*** Information given

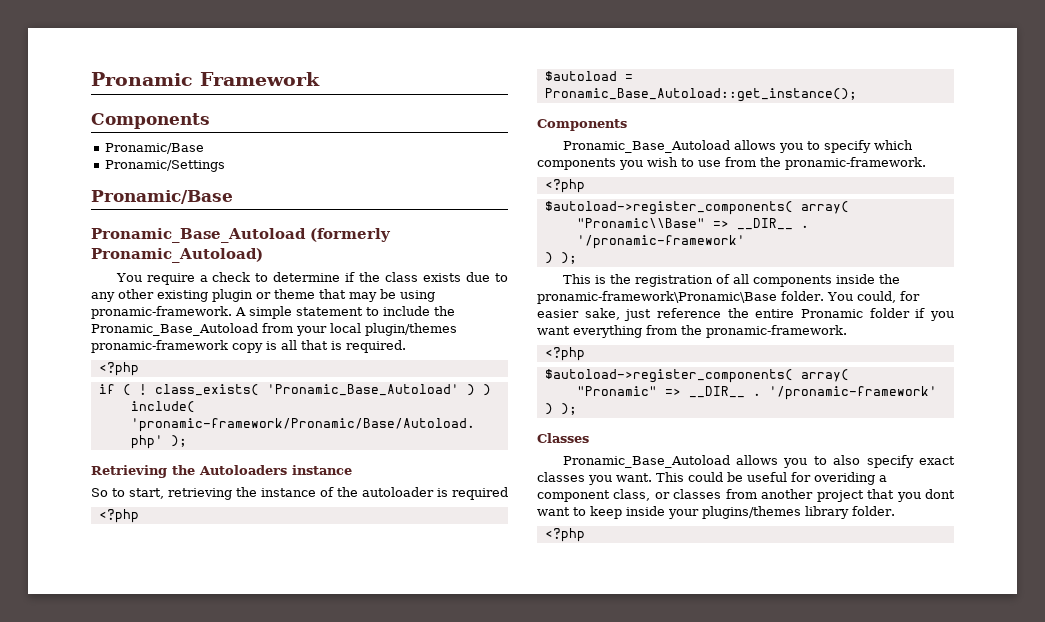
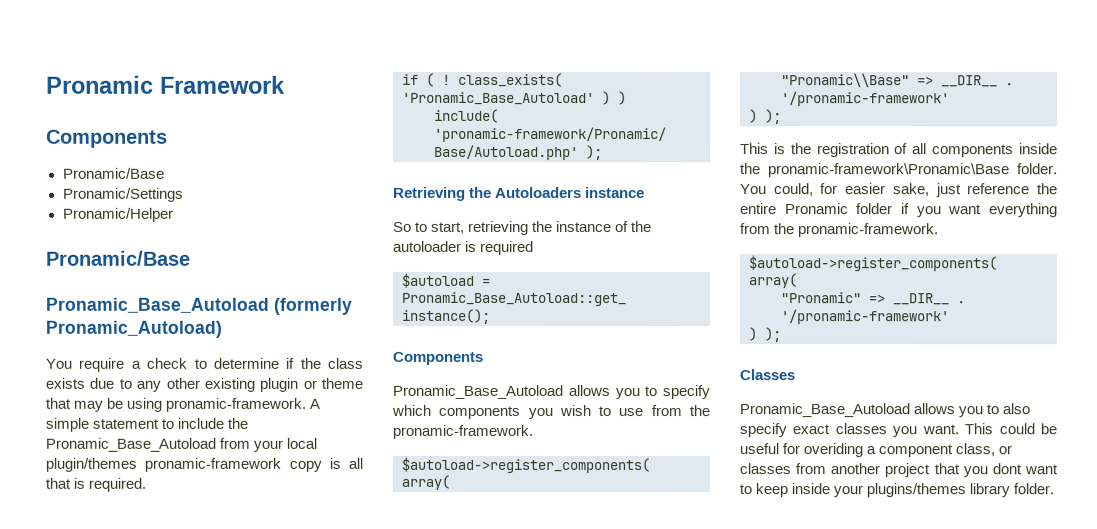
(226, 166) none -> [62,207,174,222] // Pronamic/Helper
[98,362,139,376] // <?php -> (147, 484) none
[98,509,139,523] // <?php -> (535, 247) none
[544,179,585,193] // <?php -> (533, 431) none
[544,347,585,361] // <?php -> (940, 230) none
[544,528,585,542] // <?php -> (1055, 489) none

******

What the task asks
An exact reprint of every record is required, with the pictures omitted.

Result of the task
(226, 166) none -> [62,207,174,222] // Pronamic/Helper
[98,362,139,376] // <?php -> (147, 484) none
[98,509,139,523] // <?php -> (535, 247) none
[544,179,585,193] // <?php -> (533, 431) none
[544,347,585,361] // <?php -> (940, 230) none
[544,528,585,542] // <?php -> (1055, 489) none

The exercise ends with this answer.